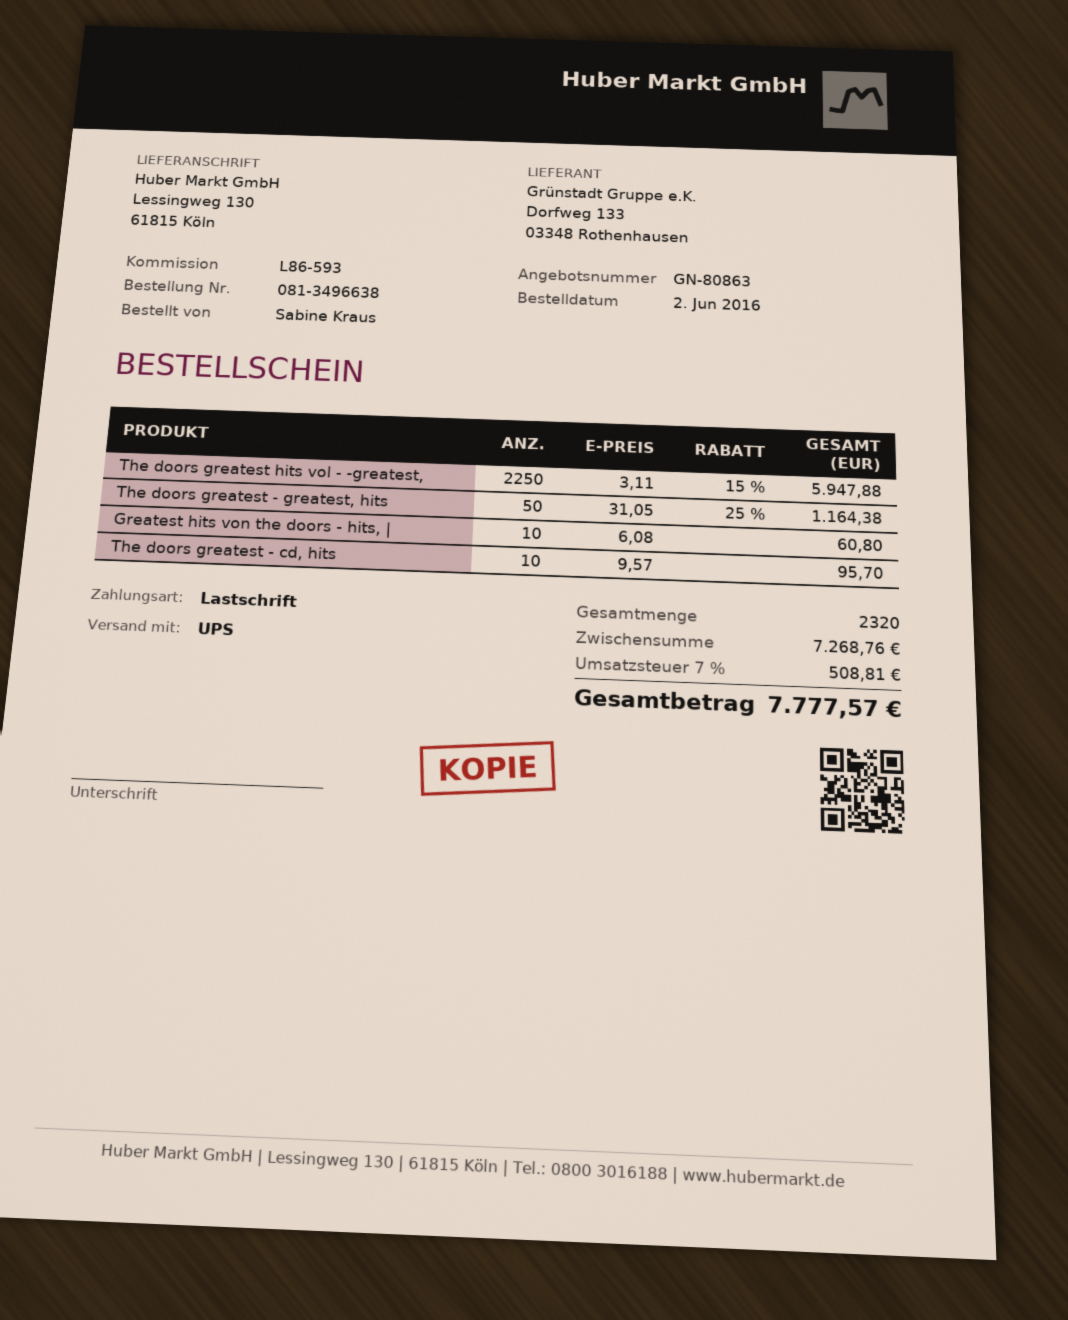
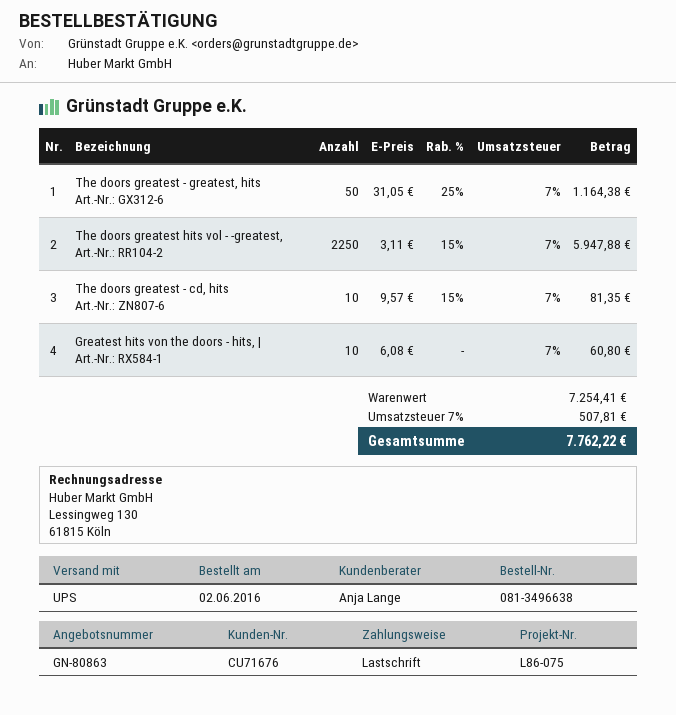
reference: L86-593 -> L86-075
The doors greatest - cd, hits: 10 x 9.57 = 95.70 -> 10 x 9.57 - 15% = 81.35
subtotal: 7268.76 -> 7254.41
tax: 7% = 508.81 -> 7% = 507.81
total: 7777.57 -> 7762.22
⁂
- **WHAT NEEDS TO BE DONE**: Give back only the lines from the one containing "The doors greatest" through the final line of the entries above, exactly as written, both included.

- **YOUR RESPONSE**:
The doors greatest - cd, hits: 10 x 9.57 = 95.70 -> 10 x 9.57 - 15% = 81.35
subtotal: 7268.76 -> 7254.41
tax: 7% = 508.81 -> 7% = 507.81
total: 7777.57 -> 7762.22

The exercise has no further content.